Bij Besluit van de Gouverneur der Provincie Brabant van 16.1.1942 wordt de wedde van burgemeester Neckebrouck vanaf 13.9.1941 voor de duur van de oorlog vastgesteld op 6.000 fr per begrotingsjaar. Deze meeruitgave zal gedekt worden door de Staat en gestort worden door het Departement van Binnenlandse Zaken en Volksgezondheid op de lopende rekening der gemeente bij het Gemeentekrediet.
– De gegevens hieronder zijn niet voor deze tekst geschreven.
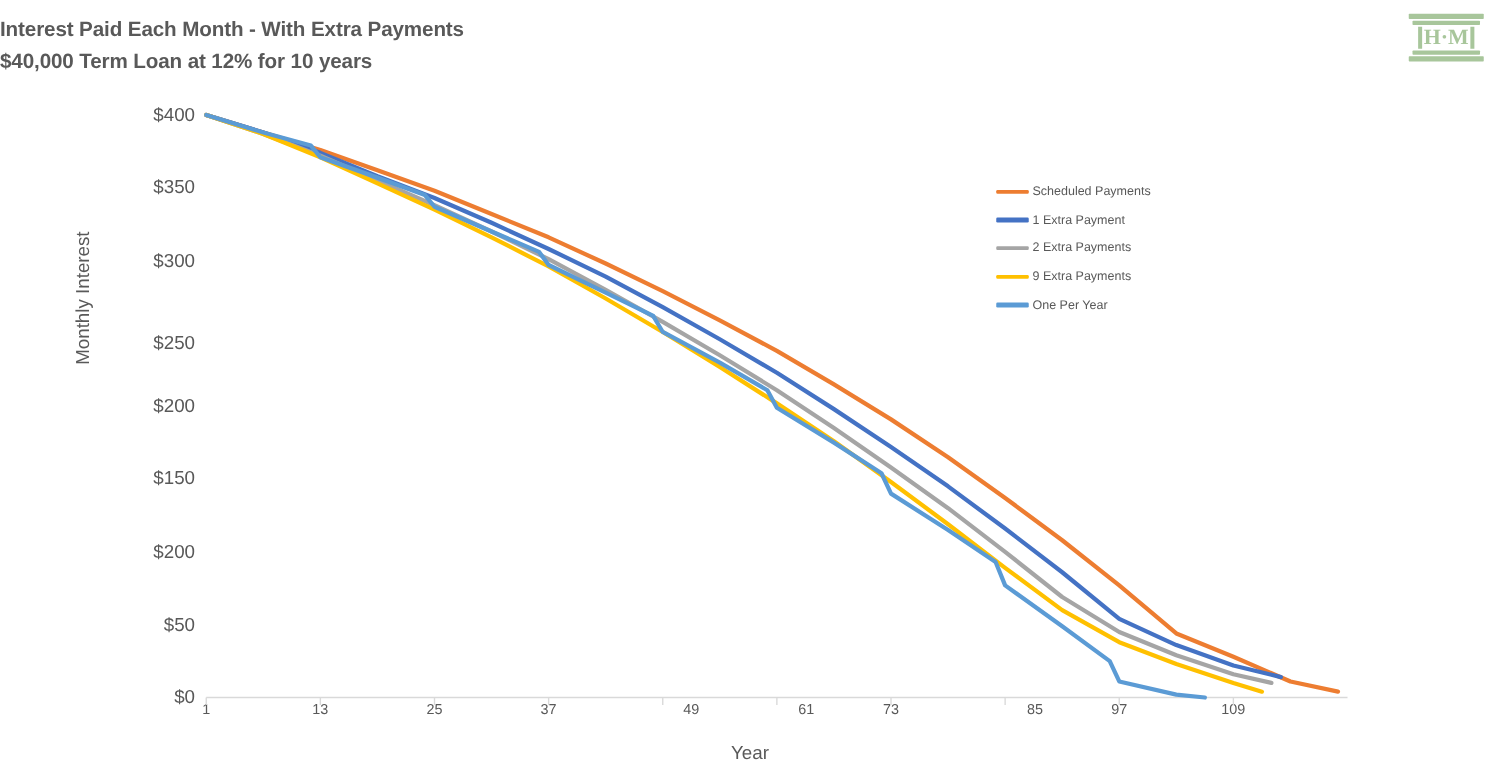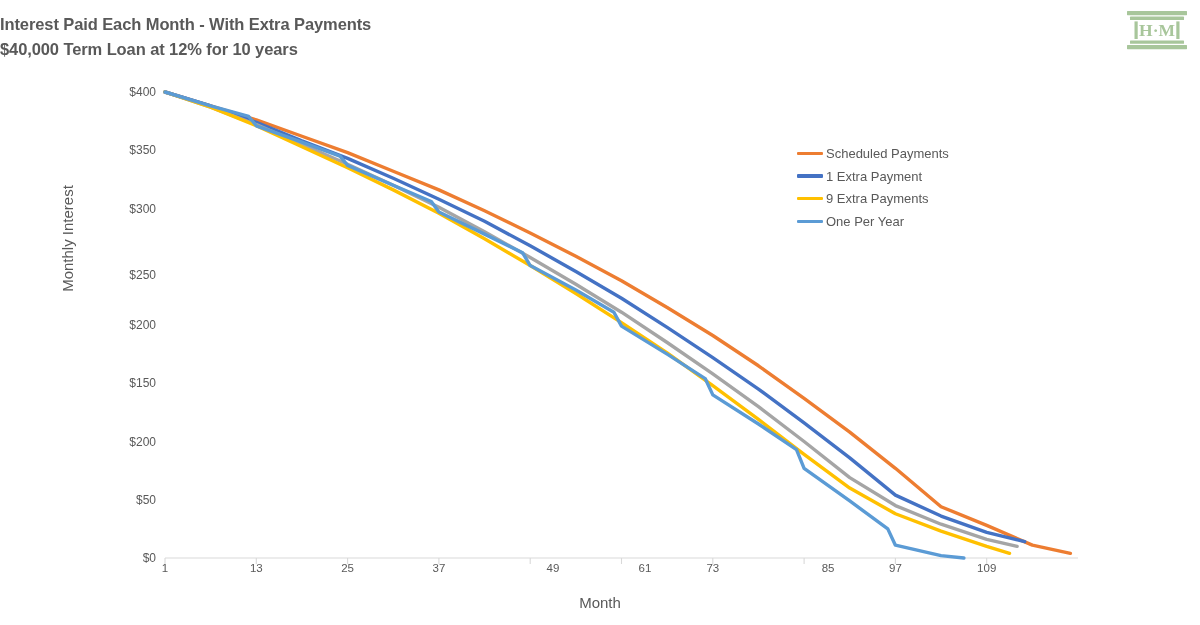"$400" .ytick { font-size: 12px -> 15px }
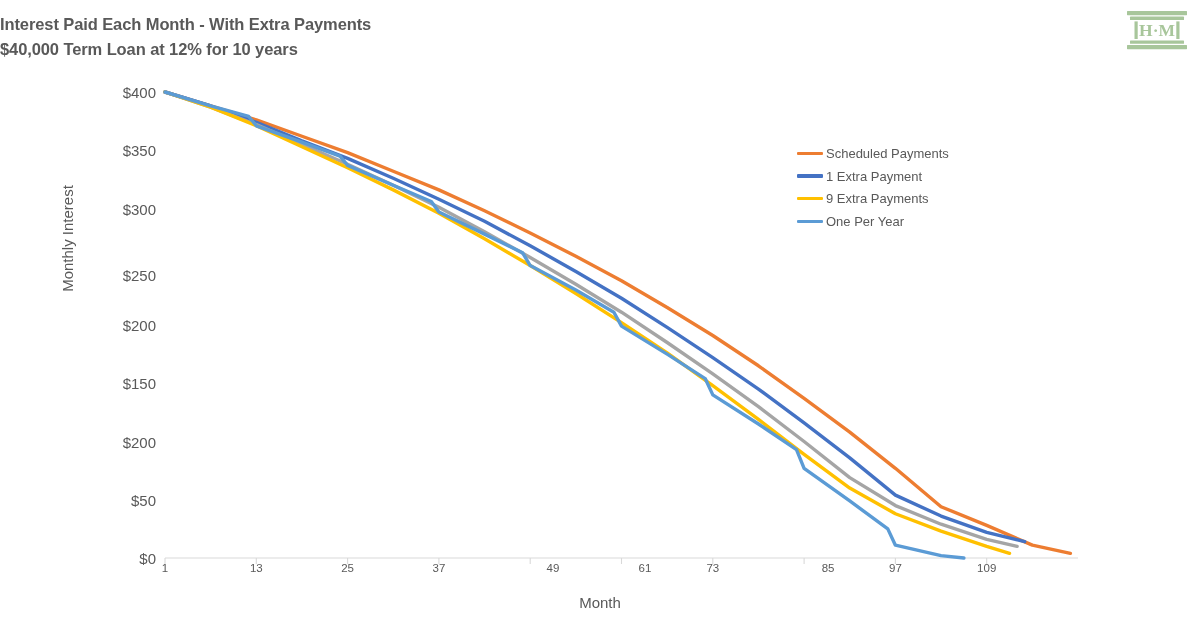"Scheduled Payments" .legend-text { font-size: 13px -> 10px }
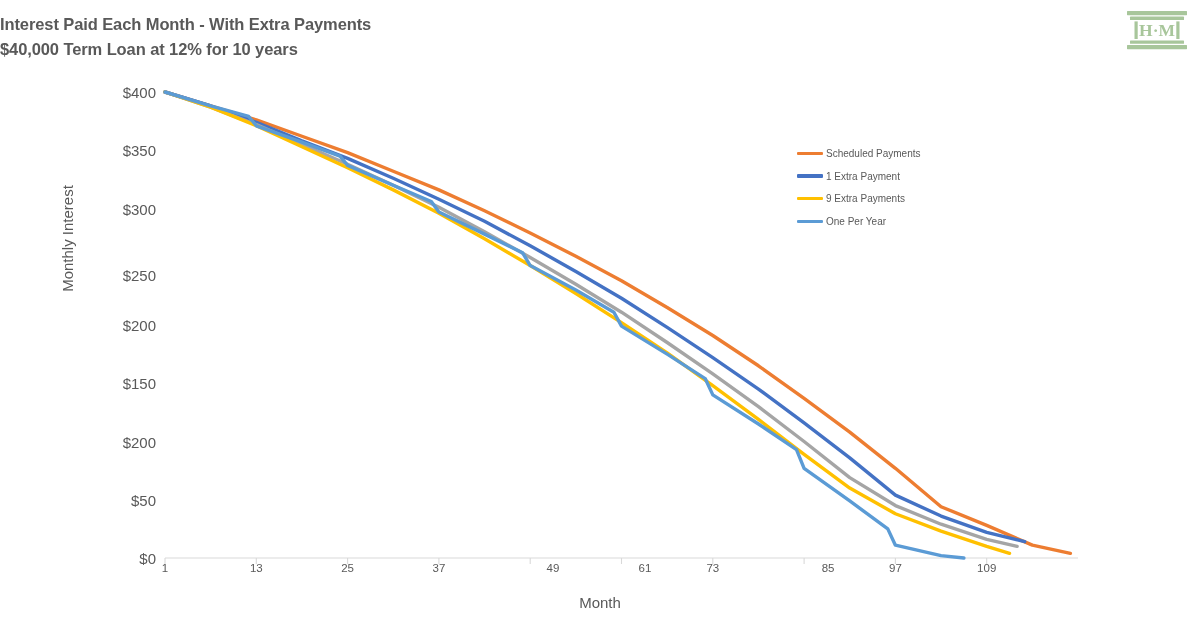"2 Extra Payments" div.legend-row { html: none -> <div> <span></span> <span>2 Extra Payments</span> </div> }
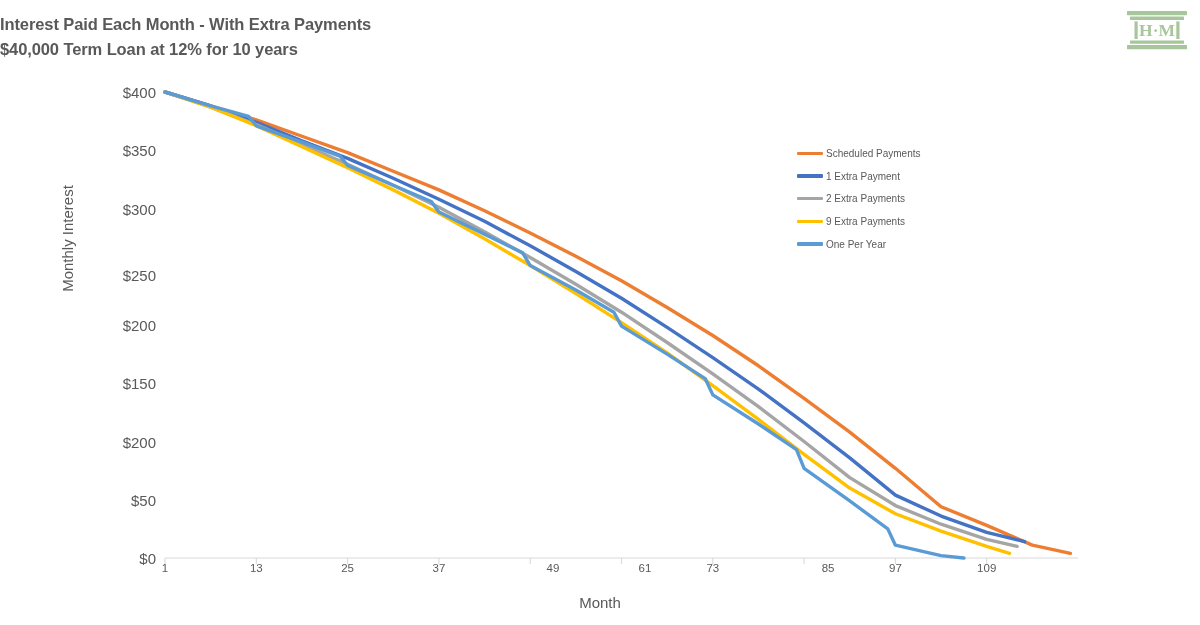"Month" div.xlabel { text: Month -> Year }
Op 15.10.1942 keurt het college (Neckebrouck en D’Hondt) de aanstelling van een aannemer goed voor ruimingswerken aan de Dijlebrug die op 15.000 fr worden geraamd. De kosten zullen volledig door de Staat worden gedragen.
Op 9.3.1943 keurt het college de heropbouwingswerken goed van twee bruggen “die erg beschadigd werden tengevolge de oorlogsgebeurtenissen”. Het gaat om de brug over de Leibeek op de Veeweide (kosten: 225.887,26 fr) en de brug over de Vaart op de Kleinebroekstraat (kosten: 167.686,52 fr). De kosten zullen gedragen worden door het Commissariaat Generaal voor ’s Lands Wederopbouw.
Volgend belangrijk citaat komt uit het collegeverslag van 18.10.1943: het College neemt akte van de weghaling van de grote klok van de Parochiale Kerk, op bevel van de bezettende Overheid, den 30 September 1943.
Op 31.8.1944 heeft het laatste oorlogscollege plaats met burgemeester Neckebrouck en schepen D’Hondt.
Vanaf september 1944 is Jan Baptist Vandezande opnieuw schepen, afgevaardigd ambtenaar van de burgerlijke stand, naast 2e schepen Jan Vandermueren, die niet geschorst werd tijdens de oorlog.
De gemeenteraad komt na de bevrijding voor de eerste maal terug bijeen op 2.11.1944 onder voorzitterschap van burgemeester Emiel Cappuyns, en Vandezande wordt vermeld als schepen i.p.v. D’Hondt, naast Jan Vandermueren.
Het was in deze naoorlogse tijd onder burgemeester Cappuyns dat er een nieuwe veldwachter moest gekozen worden ter vervanging van de zieke Ferdinand Vandermueren. René Bruggemans (Renei Toïng) en Frans Vleminckx (de Jas van den Bettel) waren als geschikte kandidaten erkend. René Bruggemans behaalde 6 stemmen en Frans Vleminckx 1 stem. Volgens René was die ene stem die hij niet behaalde deze van Emiel Cappuyns. René Bruggemans werd veldwachter benoemd en oefende zijn beroep uit met groot gezag.
Maurits Neckebrouck, aan wie waarschijnlijk buiten het aanvaarden van het burgemeestersambt van de Duitse bezetter, niets ten laste kon worden gelegd, heeft een veroordeling opgelopen, maar werd later in ere hersteld. Oorlogsschepen Kamiel D’Hondt is helemaal vrijuit gegaan. Het bewijs van zijn onkreukbaarheid is wel dat hij bij de eerste naoorlogse verkiezingen tot burgemeester werd benoemd.